Exercise:
Reproduce the line that contains "M17 | C: 7 -> 5" and every line after it through the end of the records, exactly, with nothing added.
>>>>>
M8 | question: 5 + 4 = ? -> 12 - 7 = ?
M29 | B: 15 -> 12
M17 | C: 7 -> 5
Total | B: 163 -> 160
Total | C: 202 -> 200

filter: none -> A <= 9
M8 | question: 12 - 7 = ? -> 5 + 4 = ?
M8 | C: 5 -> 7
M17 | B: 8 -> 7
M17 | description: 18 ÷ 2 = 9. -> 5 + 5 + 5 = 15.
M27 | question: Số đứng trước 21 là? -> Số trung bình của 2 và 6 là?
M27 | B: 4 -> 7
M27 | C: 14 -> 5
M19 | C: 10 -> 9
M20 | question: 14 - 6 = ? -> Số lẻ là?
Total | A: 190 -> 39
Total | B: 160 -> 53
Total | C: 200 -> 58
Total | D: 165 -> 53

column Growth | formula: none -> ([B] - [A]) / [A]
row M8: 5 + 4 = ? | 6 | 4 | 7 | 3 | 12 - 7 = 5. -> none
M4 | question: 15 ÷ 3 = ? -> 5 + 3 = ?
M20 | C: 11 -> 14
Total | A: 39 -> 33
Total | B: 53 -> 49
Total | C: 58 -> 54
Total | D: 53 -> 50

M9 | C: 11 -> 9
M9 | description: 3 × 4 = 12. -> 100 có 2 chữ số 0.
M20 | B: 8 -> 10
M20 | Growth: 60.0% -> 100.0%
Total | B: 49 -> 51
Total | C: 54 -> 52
<<<<<
Answer for the task:
M17 | C: 7 -> 5
Total | B: 163 -> 160
Total | C: 202 -> 200

filter: none -> A <= 9
M8 | question: 12 - 7 = ? -> 5 + 4 = ?
M8 | C: 5 -> 7
M17 | B: 8 -> 7
M17 | description: 18 ÷ 2 = 9. -> 5 + 5 + 5 = 15.
M27 | question: Số đứng trước 21 là? -> Số trung bình của 2 và 6 là?
M27 | B: 4 -> 7
M27 | C: 14 -> 5
M19 | C: 10 -> 9
M20 | question: 14 - 6 = ? -> Số lẻ là?
Total | A: 190 -> 39
Total | B: 160 -> 53
Total | C: 200 -> 58
Total | D: 165 -> 53

column Growth | formula: none -> ([B] - [A]) / [A]
row M8: 5 + 4 = ? | 6 | 4 | 7 | 3 | 12 - 7 = 5. -> none
M4 | question: 15 ÷ 3 = ? -> 5 + 3 = ?
M20 | C: 11 -> 14
Total | A: 39 -> 33
Total | B: 53 -> 49
Total | C: 58 -> 54
Total | D: 53 -> 50

M9 | C: 11 -> 9
M9 | description: 3 × 4 = 12. -> 100 có 2 chữ số 0.
M20 | B: 8 -> 10
M20 | Growth: 60.0% -> 100.0%
Total | B: 49 -> 51
Total | C: 54 -> 52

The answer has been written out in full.